Uomini E Donne Non Possono Essere Amici

Uomini E Donne

Non Possono Essere Amici

di Roberto Baldini

Nina stava discutendo animatamente con un gruppo di ragazzi. Più precisamente, stava urlando contro Greg. “Ti dico di sì!” “Ma sei fissata, eh? No, no e poi no!” “Ma cosa ti fa credere d’aver sempre ragione?” “Il fatto che ce l’ho! E basta!” Nina lo odiava, quando faceva così. “Insomma, tu credi che tutti gli amici che hai intorno stiano con te solo per la tua simpatia? Il fatto che tu sia bionda, occhi azzurri, alta e snella non incide nemmeno un poco?” “Assolutamente no!” Greg rise. “Allora facciamo una scommessa…” “Cioè?” “Tu esci con un tuo amico, e vedrai se non ho ragione.” Nina gli strinse la mano. “Affare fatto! Vedrai se non è vero, che gli uomini e le donne non possono essere amici! E con chi…” Greg si guardò intorno. E indicò lui.

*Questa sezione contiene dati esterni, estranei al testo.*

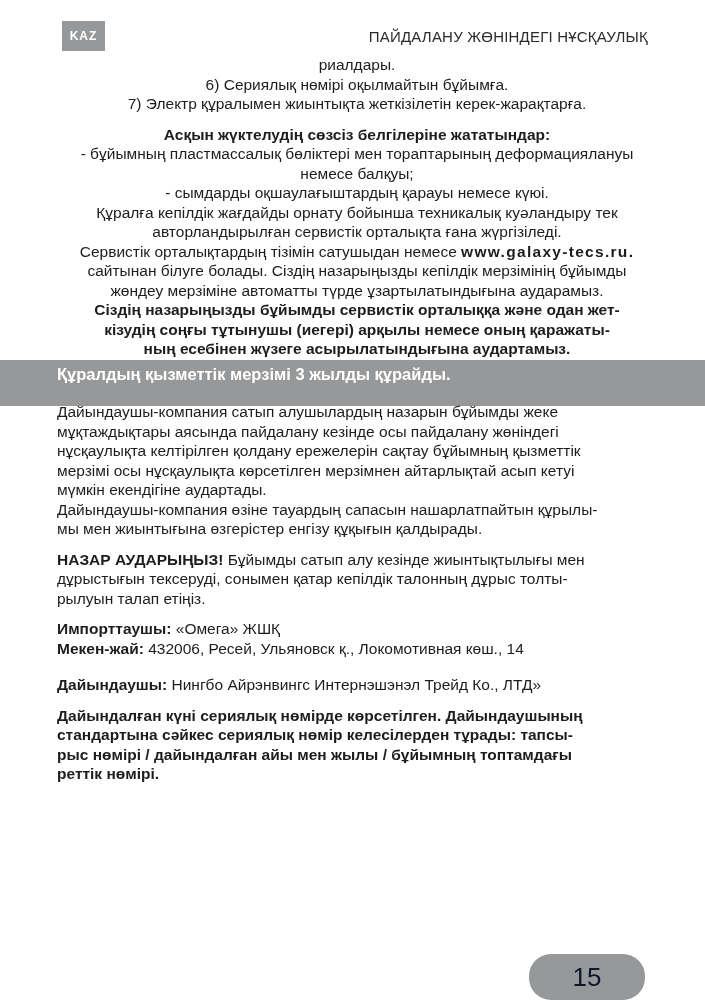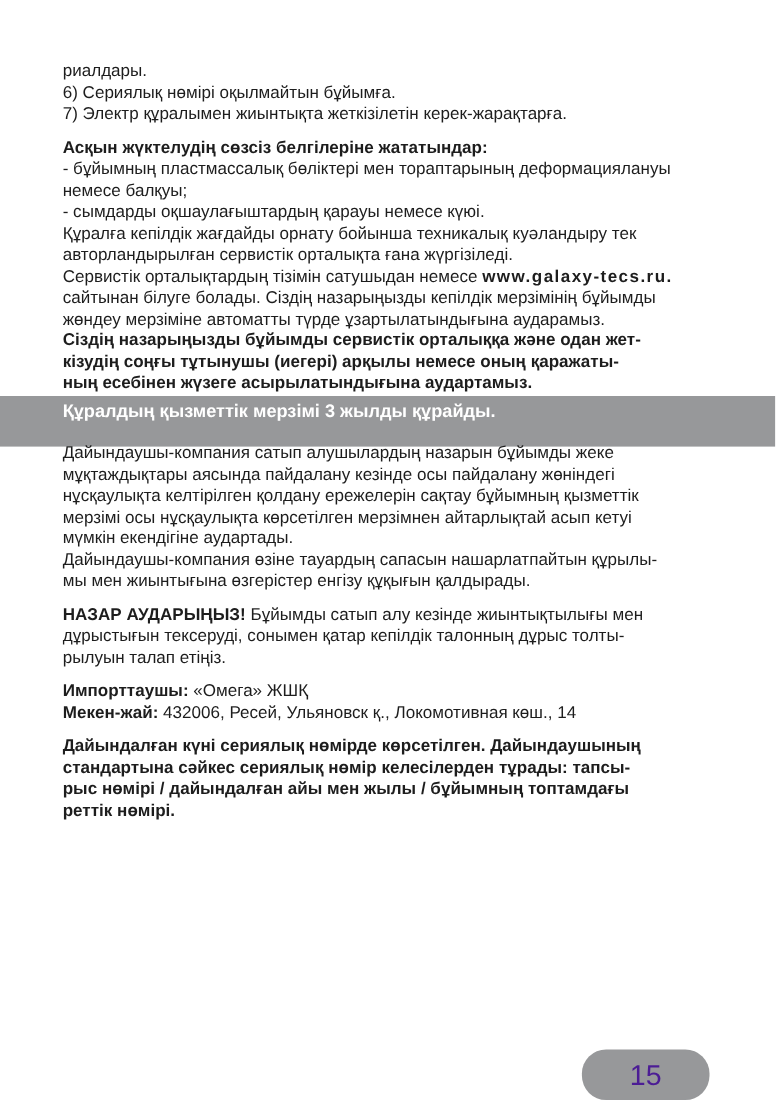"KAZ" div.header { html: none -> <div> <div>KAZ</div> <div>ПАЙДАЛАНУ ЖӨНІНДЕГІ НҰСҚАУЛЫҚ</div> </div> }
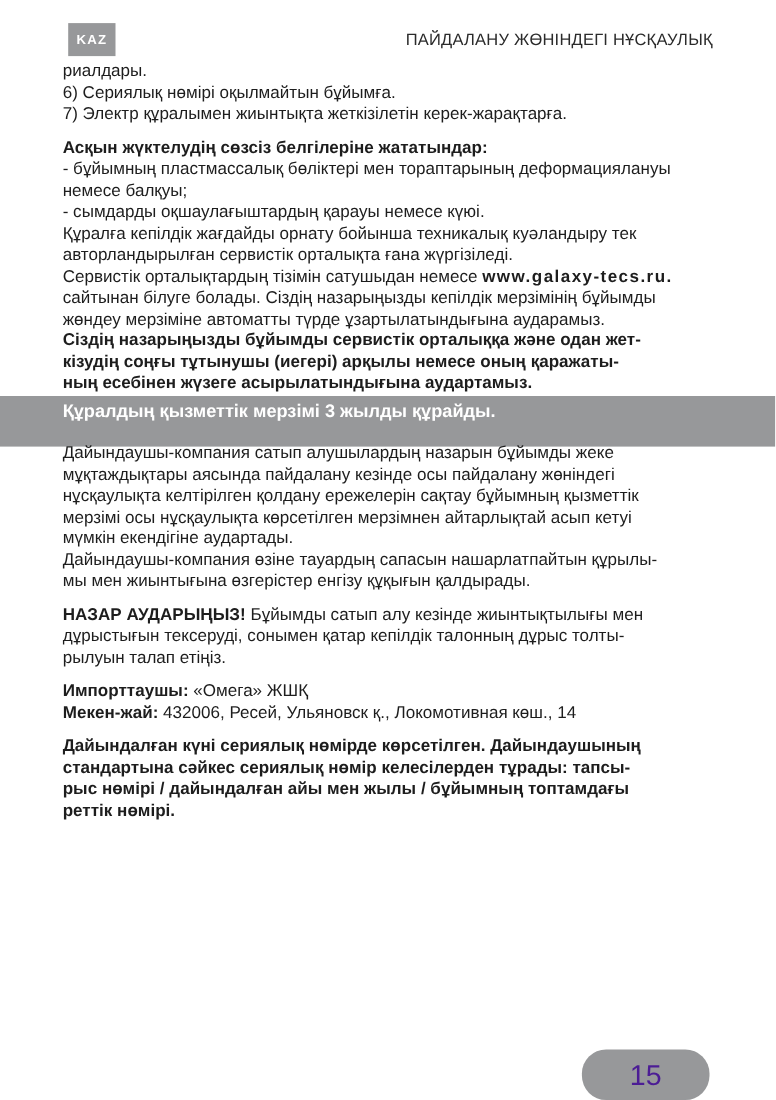"риалдары." .body1 { text-align: none -> center }
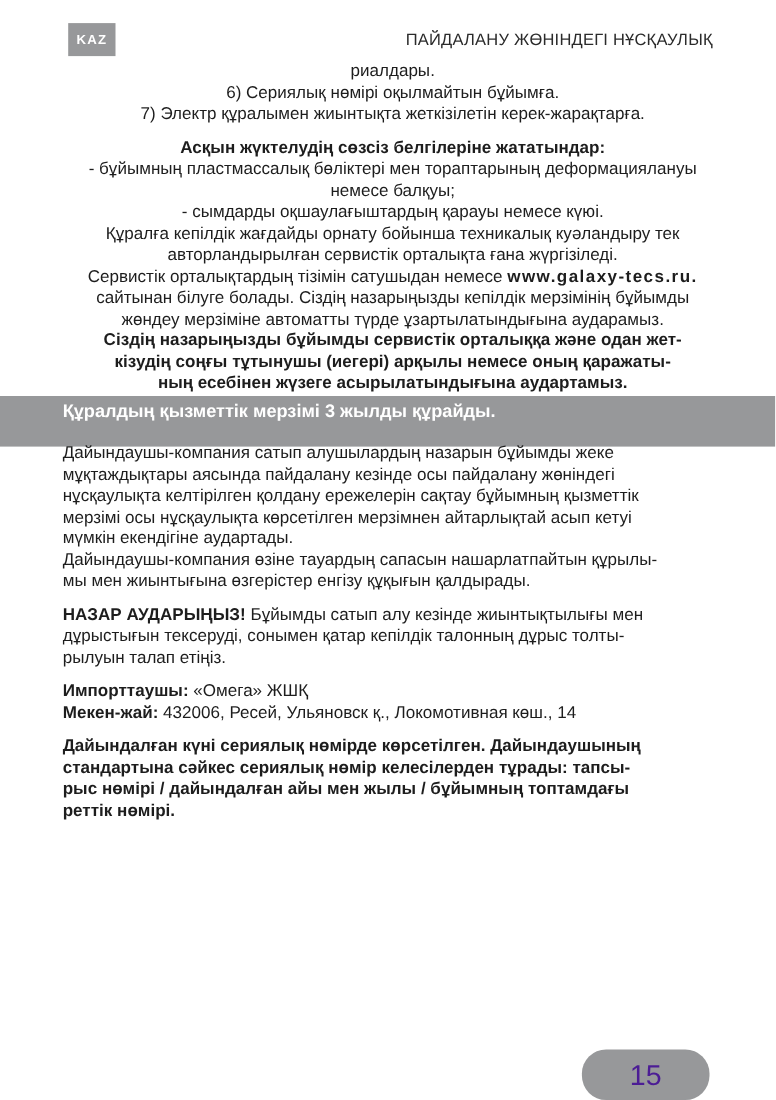"Дайындаушы: Нингбо Айрэнвингс" p.para { html: none -> <p><span>Дайындаушы:</span><span> Нингбо Айрэнвингс Интернэшэнэл Трейд Ко., ЛТД»</span></p> }
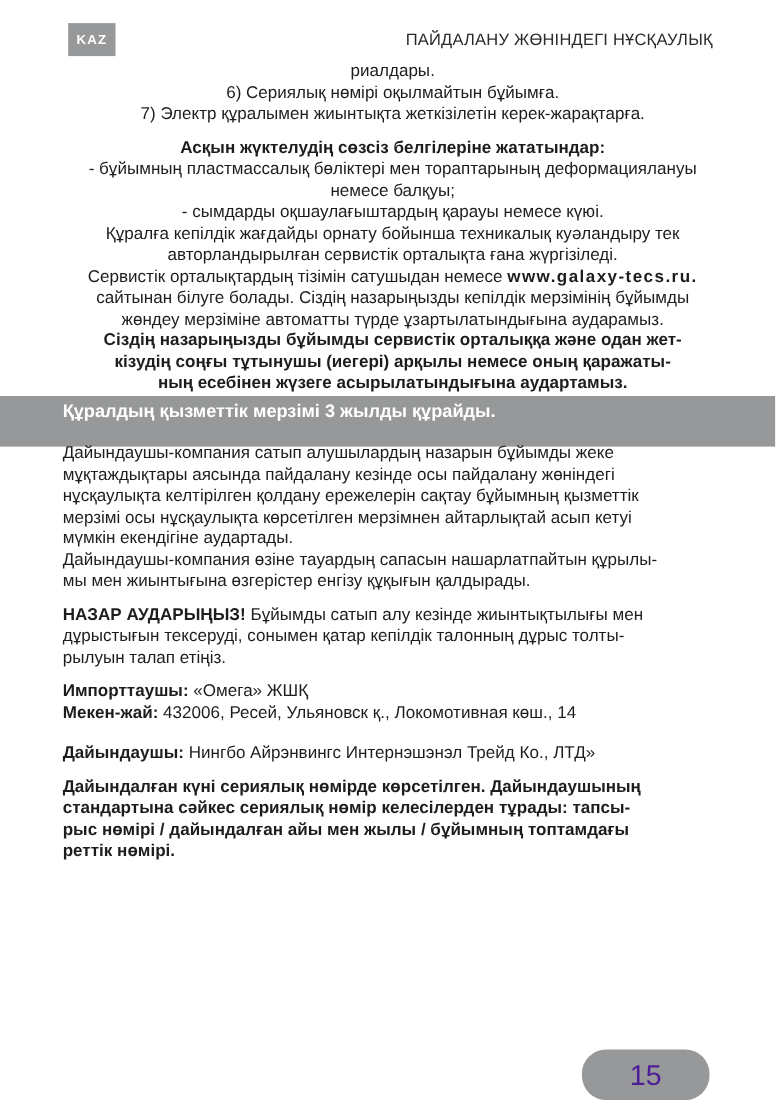"15" .page-num { color: #4c1d95 -> #0f172a }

Qualche sera dopo. Stan era davanti allo specchio, profumato. Stava scegliendo la camicia da indossare. Gialla? No, sarebbe sembrato un canarino. Rossa? Un semaforo. Optò per una camicia di cotone grigio chiaro. Sobria ed elegante. Ancora non riusciva a crederci. Stava per uscire con Nina. Certo, era solo una cena. Però… Per lui era comunque il massimo che poteva permettersi, con una ragazza bella e solare come lei. Non che fosse brutto, però era parecchio timido, e ciò lo rendeva impacciato agli occhi di molti. Un’ultima spruzzata di profumo e fu pronto per uscire.

Nina lo stava aspettando a casa. Un magnifico vestito nero le fasciava il fisico perfetto. Stan arrivò in anticipo. E rimase folgorato dalla sua bellezza. Le aprì la portiera e partirono.

Quella sera la luna illuminava delicatamente la veranda dove cenavano. Stan non spiccicava una parola. “Che c’è? Ti stai annoiando?” La guardò. “No, anzi. E’ solo che non sono abituato a uscire con delle belle ragazze come te…” Nina non s’aspettava un simile complimento dal suo vecchio amico. “Grazie…” Dopo la cena lui propose una passeggiata in riva al lago. Nina, titubante, accettò. Con sua enorme sorpresa Stan le prese delicatamente la mano. Quella serata stava prendendo una piega del tutto inaspettata. Nina avvertiva un gran calore che le proveniva dallo stomaco. Una sensazione…piacevole. Ogni tanto Stan stringeva leggermente la presa, per farle capire che…era lì. Per lei. Nina non sapeva più cosa pensare. Eppure aveva sempre visto Stan come un amico. E pensava che anche lui la vedesse così.

Erano giunti al capolinea. L’auto era lì, a pochi passi da loro. “Sono stata davvero bene…” “Io no…” Lo guardò. “Perché so che finirà tutto…tra pochi secondi…” Lei si protese verso lui e lo baciò, dolcemente. Poi avidamente. A Stan parve di volare. La guardò. “Ti amo da quando ti ho conosciuta, Nina…” “Anche io, solo che non lo sapevo…” Le sorrise. “E un’altra cosa, non sapevo…” “Cosa?” “Greg aveva ragione. Gli uomini e le donne non possono essere amici.” E, con un altro bacio, rafforzò quest’ultima affermazione.